3 minute read

Introducing Sociotechnical Systems

Stephanie Jo “Steph” Kent

Stephanie Jo “Steph” Kent (she/they) is a communication scholar, ASL/English community interpreter, and action researcher of interpreted interaction with the Learning Lab for Resiliency®.

ASL Video: https://youtu.be/GG1tb1DrS0g?si=CdTEY92w91KFOIW-

Introducing Sociotechnical Systems

Yes, this has everything to do with you.

In particular it has to do with your work as an interpreter.

What follows is the first in a series of situated reflections (not a summary) of the #DeafSafeAI Symposium organized by the Advisory Group of AI and Sign Language Interpreting and hosted by Tim Riker at Brown University in April, 2024.

The Symposium Planning Team and the Advisory Group need to process and evaluate our learnings before we provide you with more than a description of the sociotechnical arrangement of the Symposium. To get a sense of the progression of the conversation, take a look at the symposium website, deaf-futures.com.

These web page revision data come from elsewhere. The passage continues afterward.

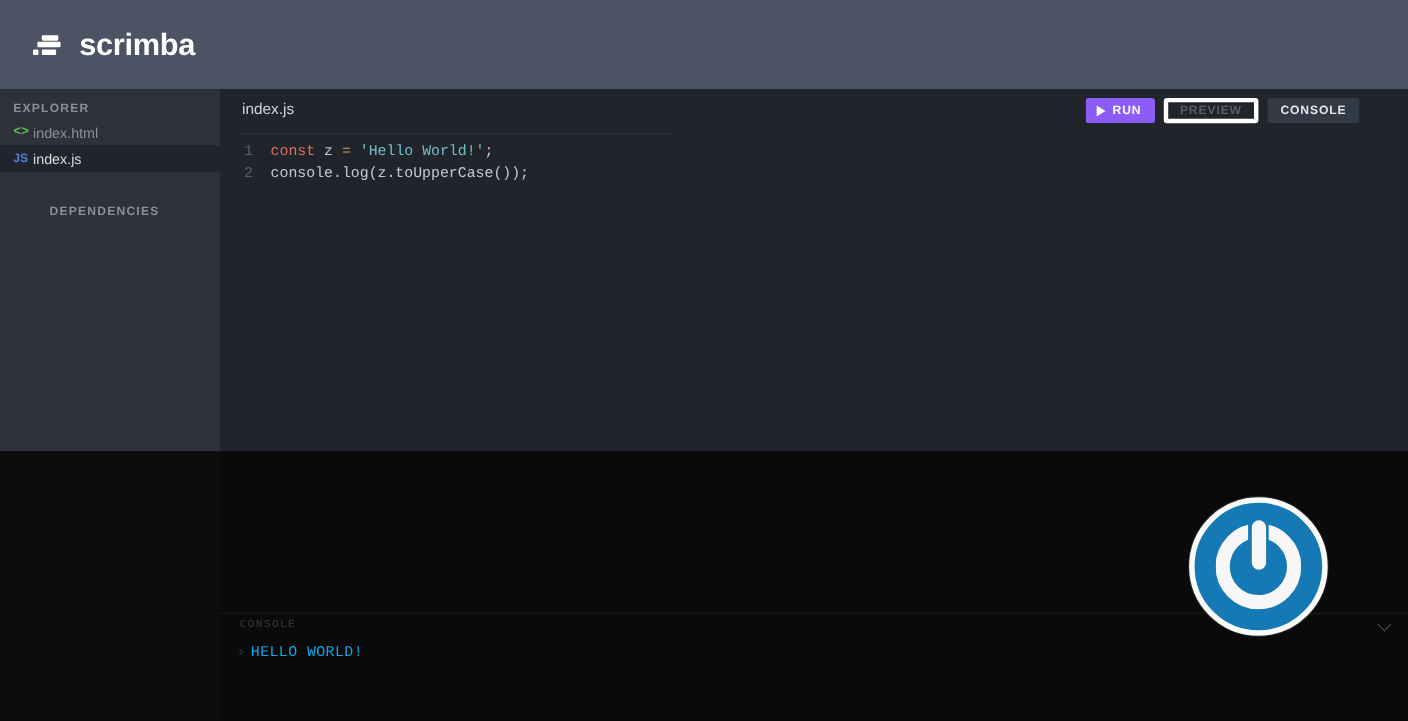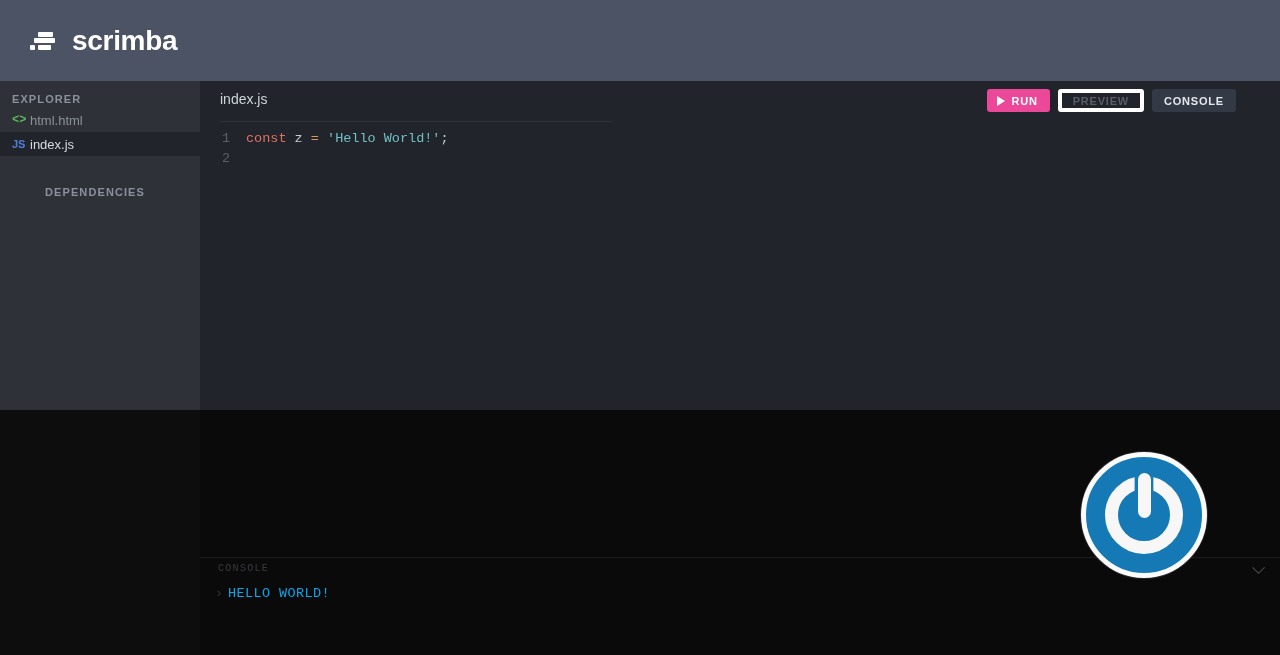--- a/index.html
+++ b/index.html
@@ -76,7 +76,7 @@
     padding: 0 11px; cursor: pointer; border: 1px solid transparent;
     font-family: "Liberation Sans", sans-serif;
   }
-  .btn-run { background: #ec4899; color: #ffffff; gap: 6px; padding: 0 11px 0 9px; }
+  .btn-run { background: #8b5cf6; color: #ffffff; gap: 6px; padding: 0 11px 0 9px; }
   .play-tri {
     width: 0; height: 0; border-left: 8px solid #ffffff;
     border-top: 5px solid transparent; border-bottom: 5px solid transparent;

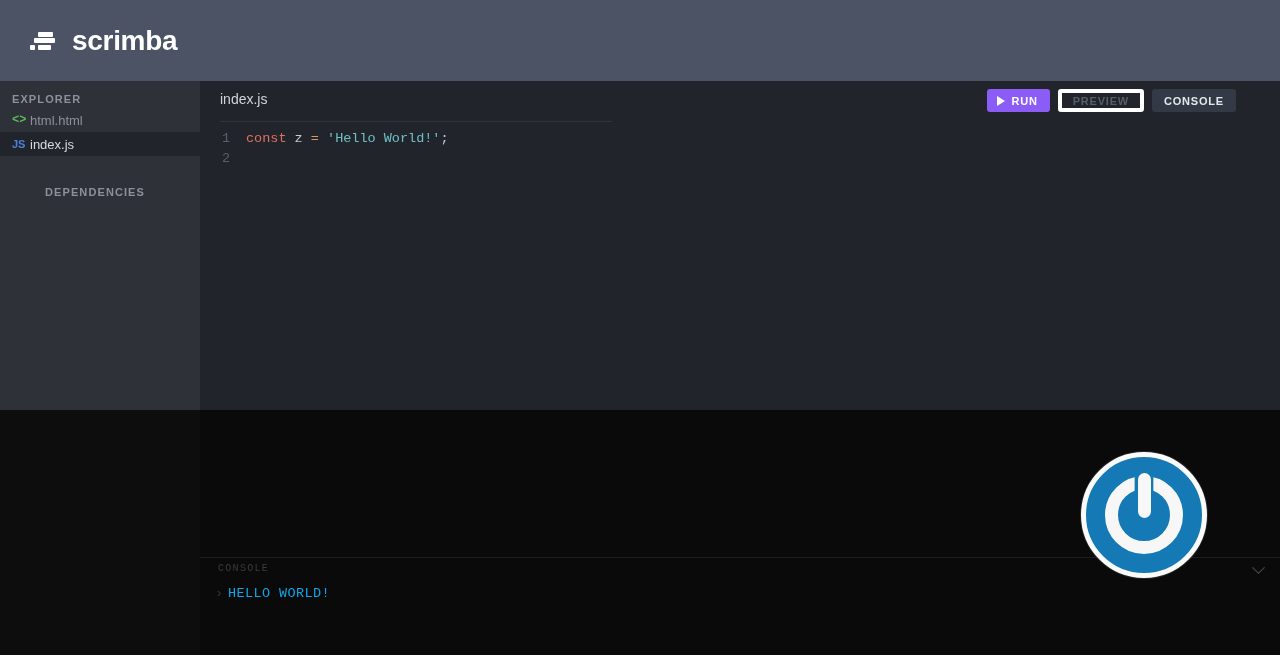--- a/index.html
+++ b/index.html
@@ -186,7 +186,7 @@
 
     <div class="file-row">
       <span class="ficon html">&lt;&gt;</span>
-      <span>html.html</span>
+      <span>index.html</span>
     </div>
 
     <div class="file-row active">

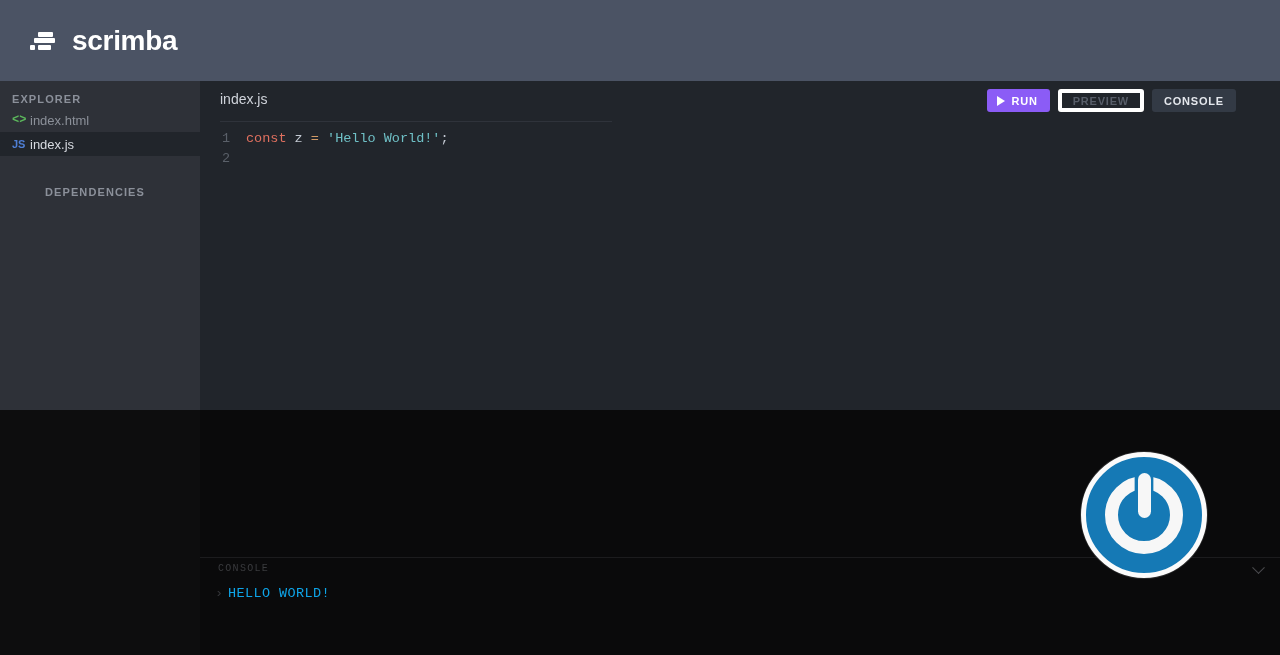--- a/index.html
+++ b/index.html
@@ -219,6 +219,7 @@
         </div>
         <div class="cline">
           <span class="lno">2</span>
+          <span class="ctext"><span class="tk-pl">console.log(z.toUpperCase());</span></span>
         </div>
       </div>
   </div>

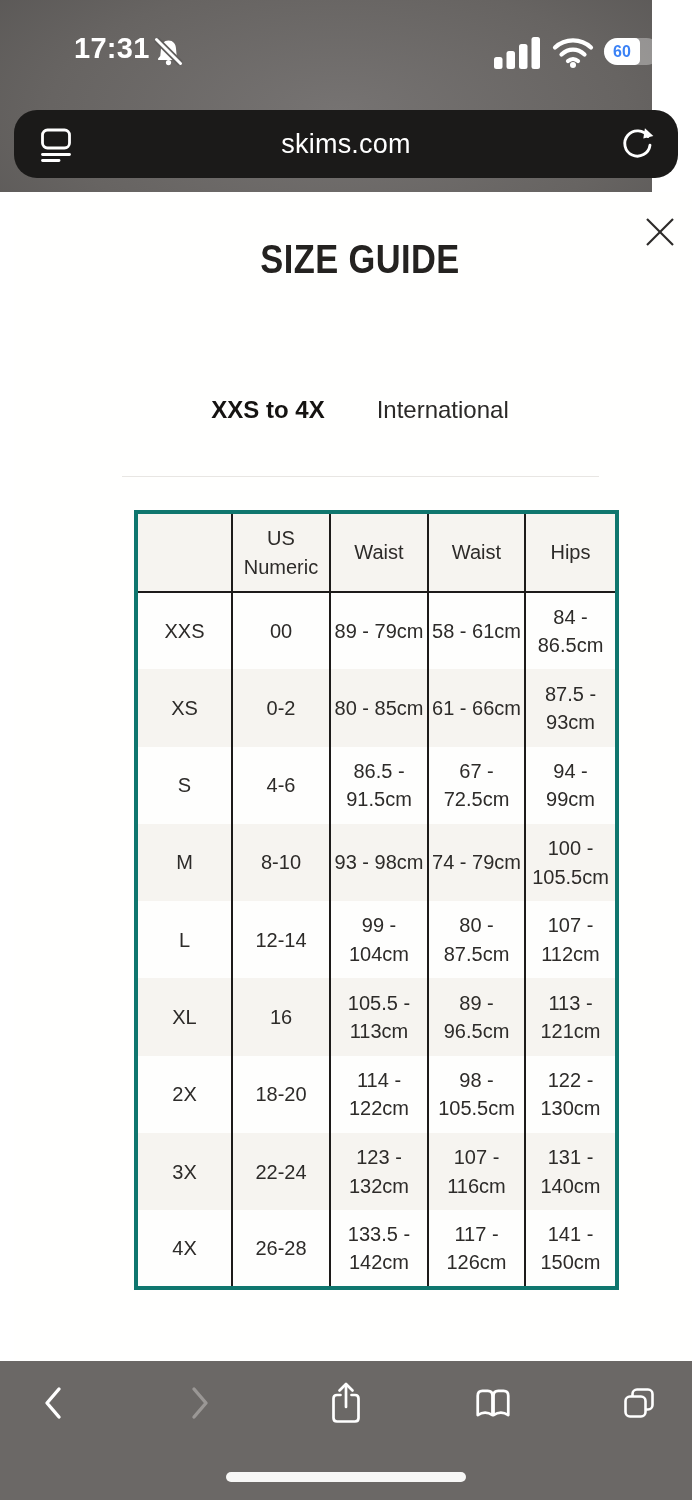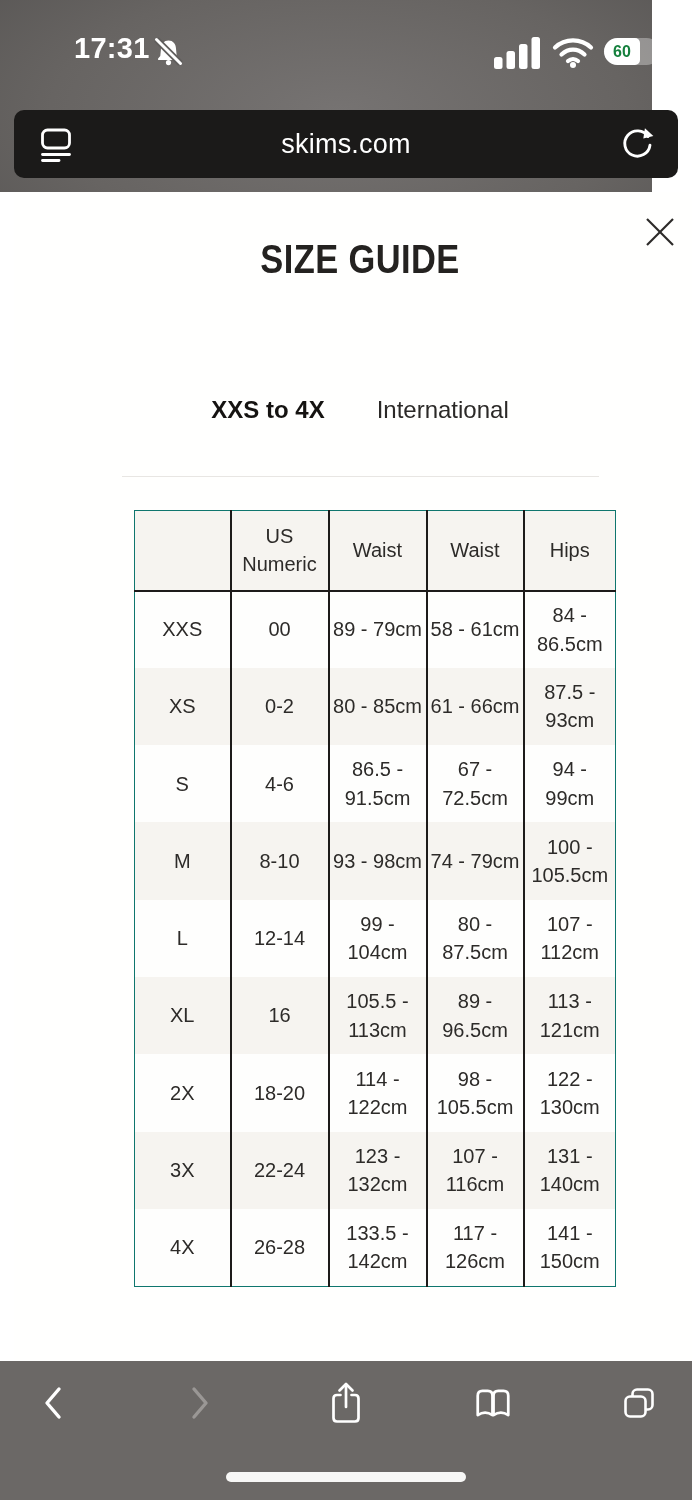--- a/index.html
+++ b/index.html
@@ -19,7 +19,7 @@
     background:rgba(255,255,255,0.33); border-radius:13.5px; }
   .battery-fill { position:absolute; left:0; top:0; width:36px; height:27px; background:#fff;
     border-radius:13.5px 5px 5px 13.5px; display:flex; align-items:center; justify-content:center; }
-  .battery-fill span { font-size:16px; font-weight:700; color:#15803d; }
+  .battery-fill span { font-size:16px; font-weight:700; color:#3b82f6; }
   .battery-nub { position:absolute; right:-5px; top:8.5px; width:3.5px; height:10px;
     background:rgba(255,255,255,0.45); border-radius:2px; }
 

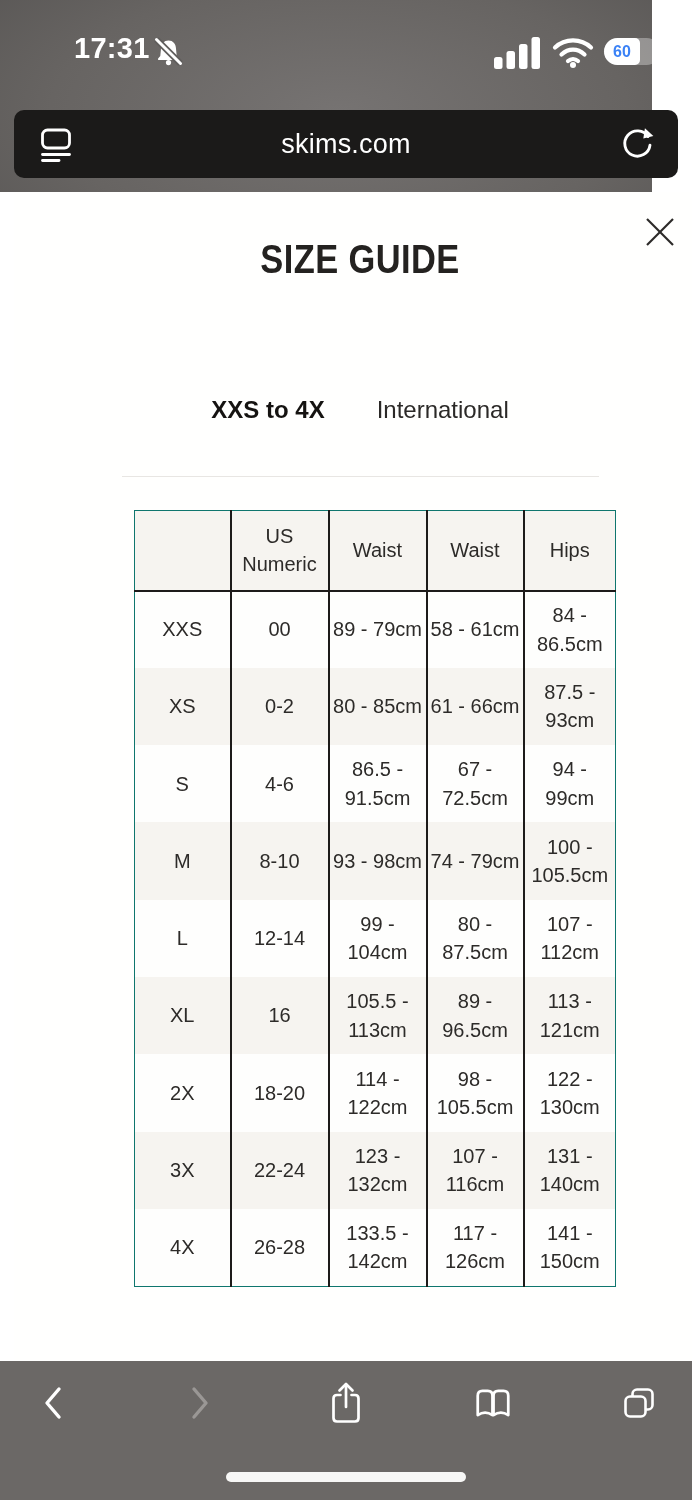--- a/index.html
+++ b/index.html
@@ -24,7 +24,7 @@
     background:rgba(255,255,255,0.45); border-radius:2px; }
 
   .url-bar { position:absolute; left:14px; top:110px; width:664px; height:68px;
-    background:#1b1a19; border-radius:10px; display:flex; align-items:center; justify-content:center; }
+    background:#1b1a19; border-radius:23px; display:flex; align-items:center; justify-content:center; }
   .url-text { color:#fff; font-size:27px; letter-spacing:0.2px; }
   .page-menu-btn { position:absolute; left:26px; top:17px; width:34px; height:36px; background:none; border:none; cursor:pointer; }
   .reload-btn { position:absolute; right:22px; top:15px; width:38px; height:38px; background:none; border:none; cursor:pointer; }

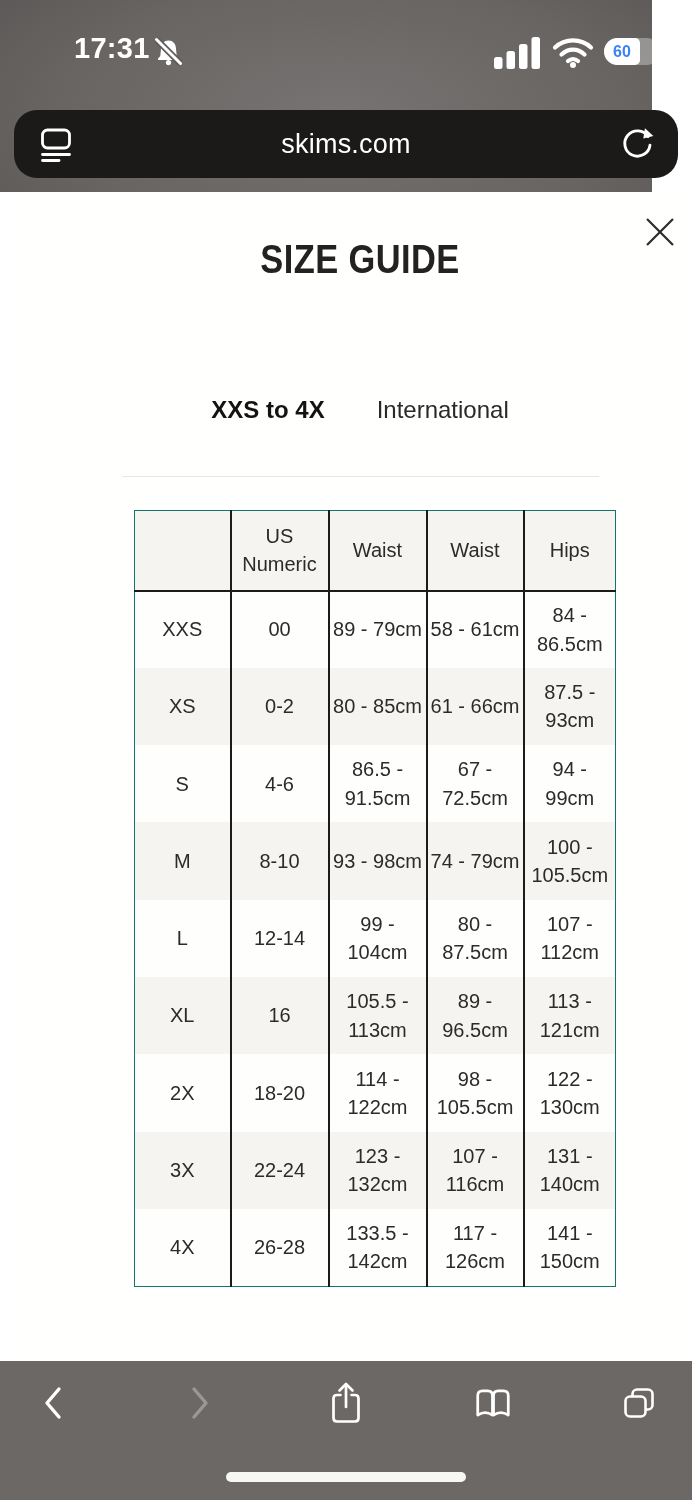--- a/index.html
+++ b/index.html
@@ -46,7 +46,7 @@
     font-size:20px; line-height:1.42; color:#2d2b29; padding:2px 3px;
     border-left:2px solid #1d1b1a; }
   .size-table th:first-child, .size-table td:first-child { border-left:none; }
-  table.size-table { border:1px solid #0f766e; }
+  table.size-table { border:4px solid #0f766e; }
   .size-table thead tr { height:80px; background:#f6f4f0; }
   .size-table thead th { border-bottom:2px solid #1d1b1a; }
   .size-table tbody tr { height:77.3px; background:#fefefd; }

The Symposium encompassed four languages: ASL, English, Spanish, and Chilean Sign Language (LSCh). This was complicated! The communication structure was in the style of Jon Henner’s “crip linguistics”, when everyone is included under the entire bell curve, including the people at the edges (not only the people in the middle). For instance, Vianney, the deaf lawyer from Chile: she’s way at the edge of the languaging structure. When you have extra languages in use within the overall communication, this is plurilingual. In terms of sociotechnical systems, the environment involves a) technology (laptops, video cameras, audio, the internet, etc.), and b) the social structure, such as the interpreting itself, how turn-taking happens, and the pace of interaction.

The primary activity of the symposium was relational: building connections among experts across different disciplines and fields of action. In other words, the #DeafSafeAI Symposium was a community interpreting event, applying Aaron Brace’s definition (presented pre-pandemic at I think Street Leverage or an international CIT conference). As a label, “community interpreting” establishes a relational motivation in order to balance the dominant (dominating!) emphasis on information transmission. On one hand, choosing the label of community interpreting to describe a gathering composed by interpreted interaction can be understood as a statement of solidarity: “I’m with you.” It can also be understood as a description of the labor of languaging, of doing the best one can, with the language(s) one knows, to foster sensible connection within plurilingual conditions. For this Symposium, the point is to begin sharing knowledge and experiences together, with each other across differences, and build a comprehensive definition and rationale for #DeafSafeAI.